- _Work instructions_
Retype the line with "html: <span>(177°52.18´W, 076°30.01´S)" exactly. Then retype every line after it through the end of the entries below, and nothing more, leaving out pictures.

***** Excerpted data *****

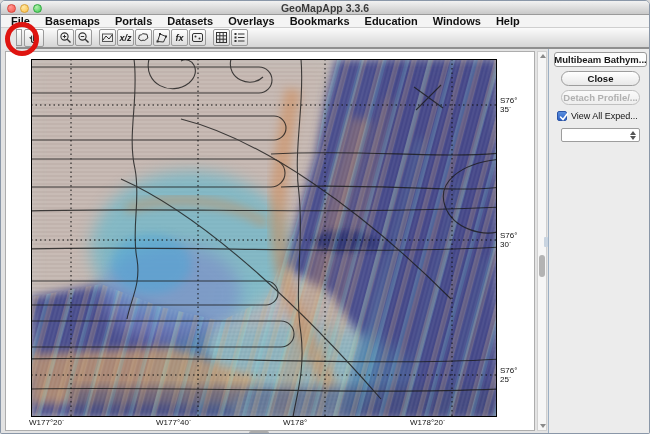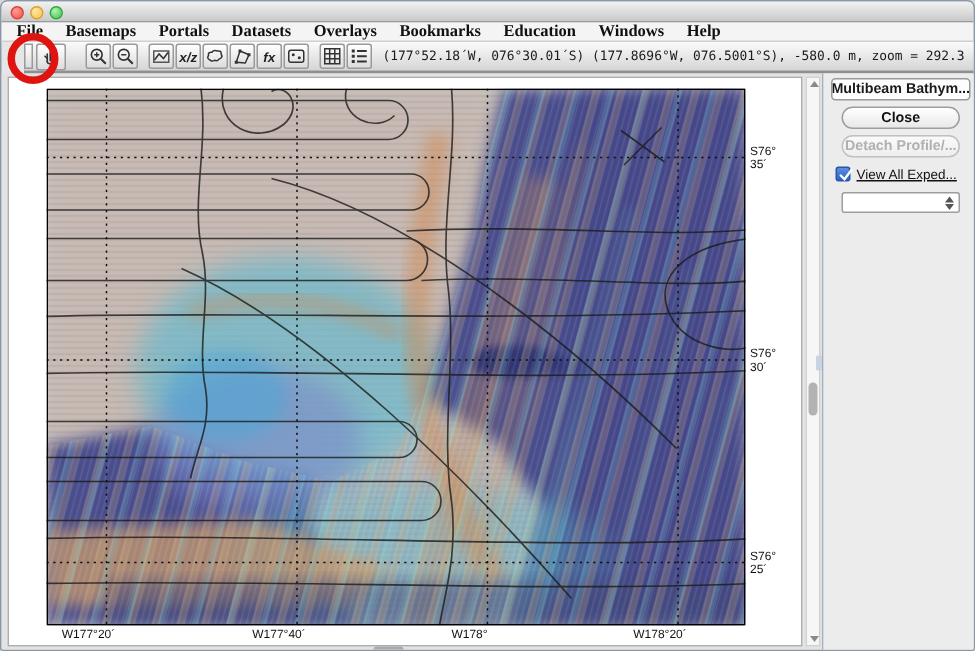"GeoMapApp 3.3.6" div.win-title { html: none -> <div>GeoMapApp 3.3.6</div> }
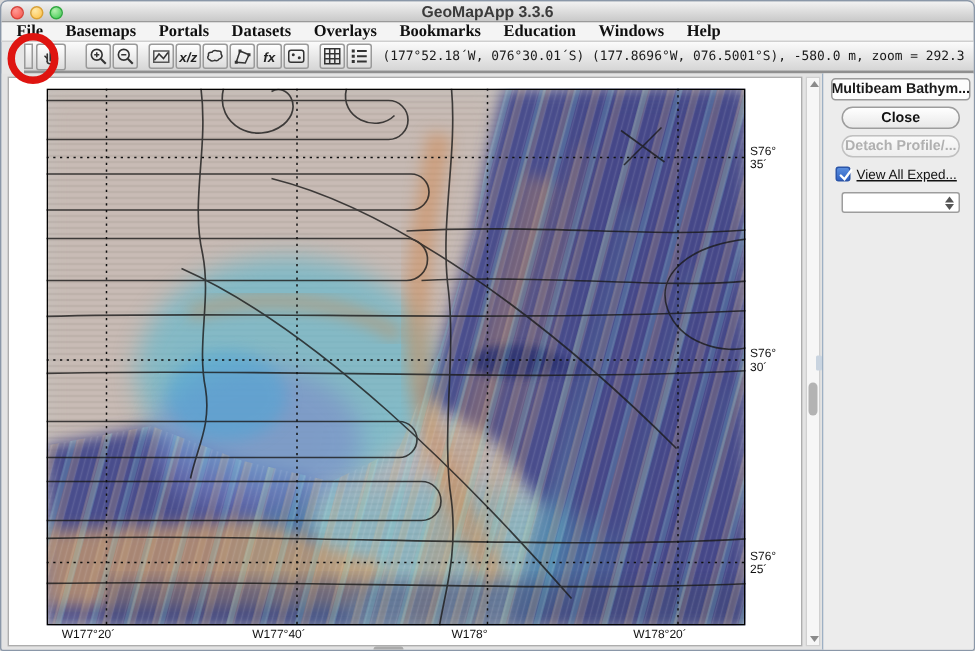"File" .menu-item { font-family: Liberation Serif, serif -> none }
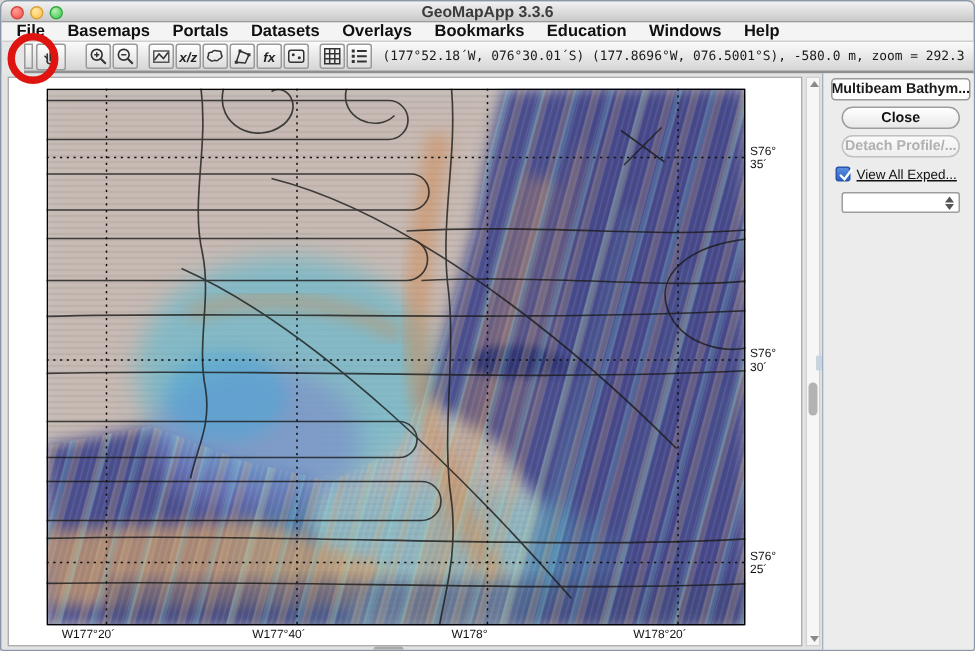"(177°52.18´W, 076°30.01´S) (177.8696°W," span.status { html: <span>(177°52.18´W, 076°30.01´S) (177.8696°W, 076.5001°S), -580.0 m, zoom = 292.3</span> -> none }
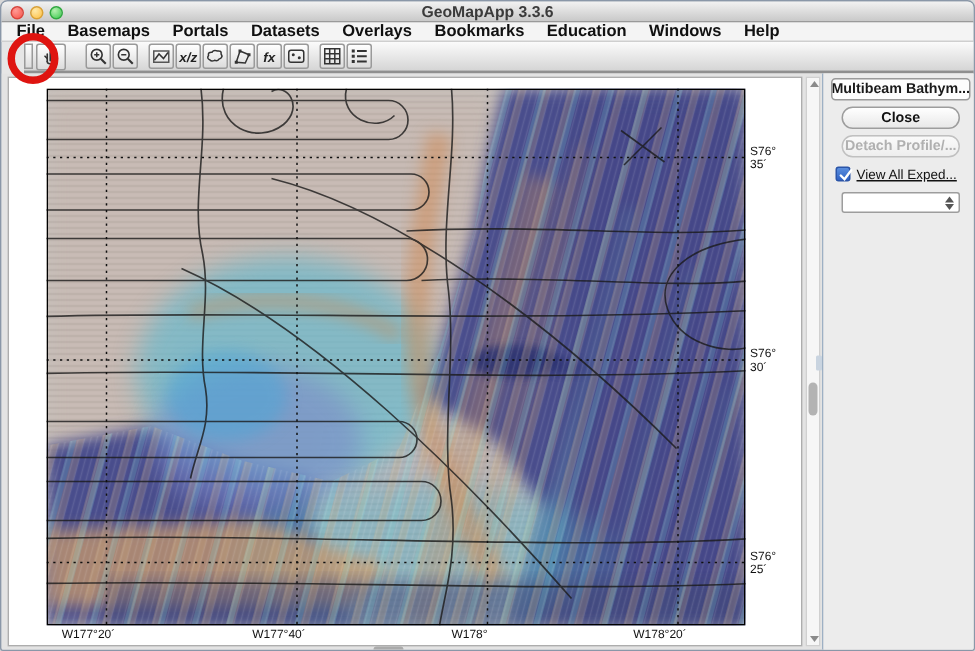"View All Exped..." .rp-checklabel { text-decoration: underline -> none }
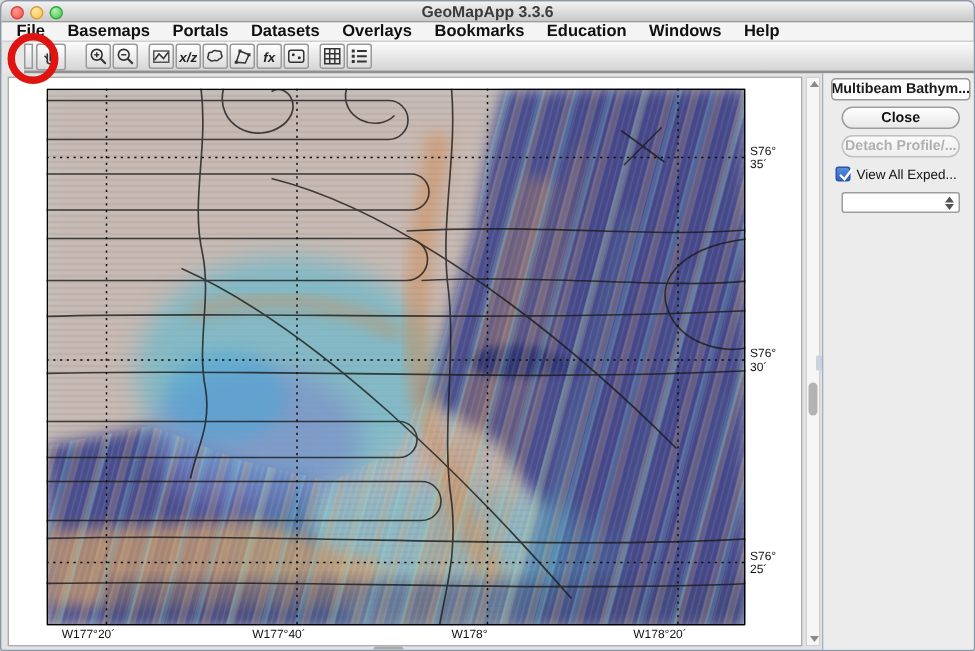"W177°20´" .lon-label { text-align: center -> none }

*****

- _Reply to the exercise_
"(177°52.18´W, 076°30.01´S) (177.8696°W," span.status { html: <span>(177°52.18´W, 076°30.01´S) (177.8696°W, 076.5001°S), -580.0 m, zoom = 292.3</span> -> none }
"View All Exped..." .rp-checklabel { text-decoration: underline -> none }
"W177°20´" .lon-label { text-align: center -> none }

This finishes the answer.